As soon as Celia saw the scene, she jumped back. Only her hand, clenched tightly in Simon’s, kept her from running in the opposite direction. Simon, though, reacted more helpfully, raising his gun and quickly firing off a shot, killing the zombie where it sat.
Seconds later, the rest of their group got to where they were and saw the same thing they had seen.
Travis, still crying in pain from his spot on the ground, scrambled away from the corpse. He leaned against the car’s rear tire and sobbed into his own lap as he held his arms tight around his stomach, fighting a losing battle trying to keep his blood inside him.
After a few seconds, he looked up at the group, tears soaking his face. “Please,” he said. “Please, I feel okay. Please, please don’t shoot me. I’m okay. It’s okay. I’m not going to be infected. Please. Really, I feel okay.”
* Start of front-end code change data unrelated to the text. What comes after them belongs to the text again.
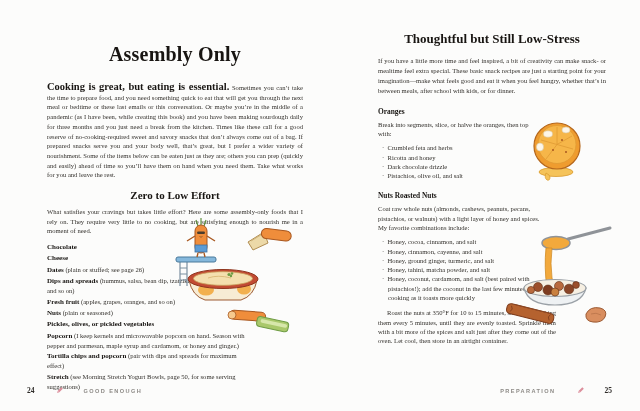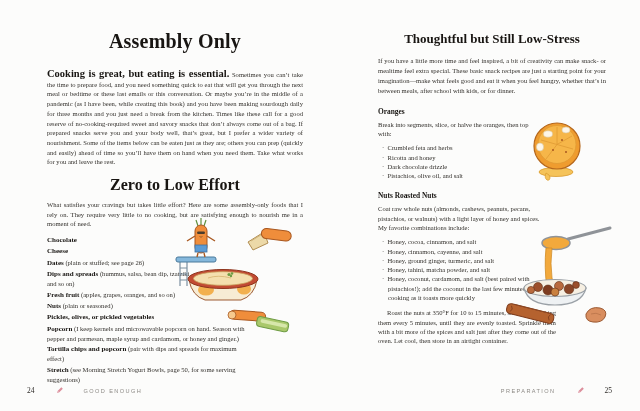"Assembly Only" .l-col { top: 3px -> 16px }
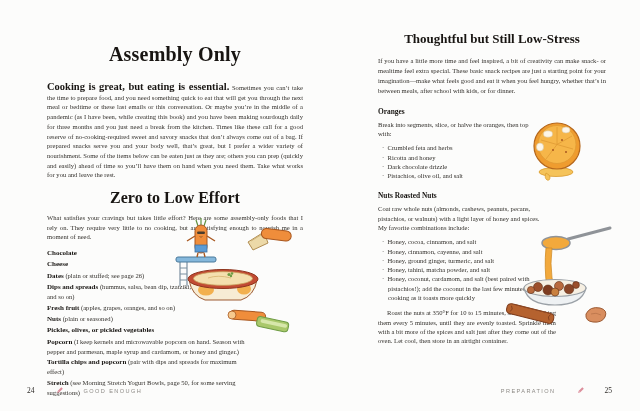"Zero to Low Effort" .l-h2 { font-size: 16px -> 11px }
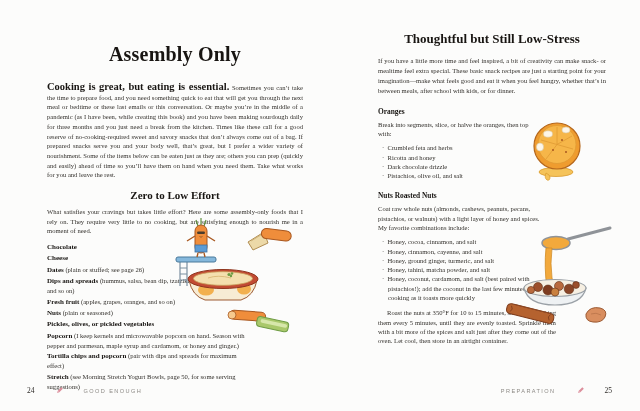"24" .footer { font-weight: none -> bold }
Andy felt tears in his own eyes as well. Travis, like Stacy, had been alone in all this, without any parent to help him get through. He had been in the car with Philip and Meredith when they were killed, had escaped certain death in the classroom, and had been more than helpful in getting the injured Brandon around, only to be felled by the careless decision to move too quickly around the cars. It could have been any of them, Andy knew, as they were all being too casual about this stage of their escape.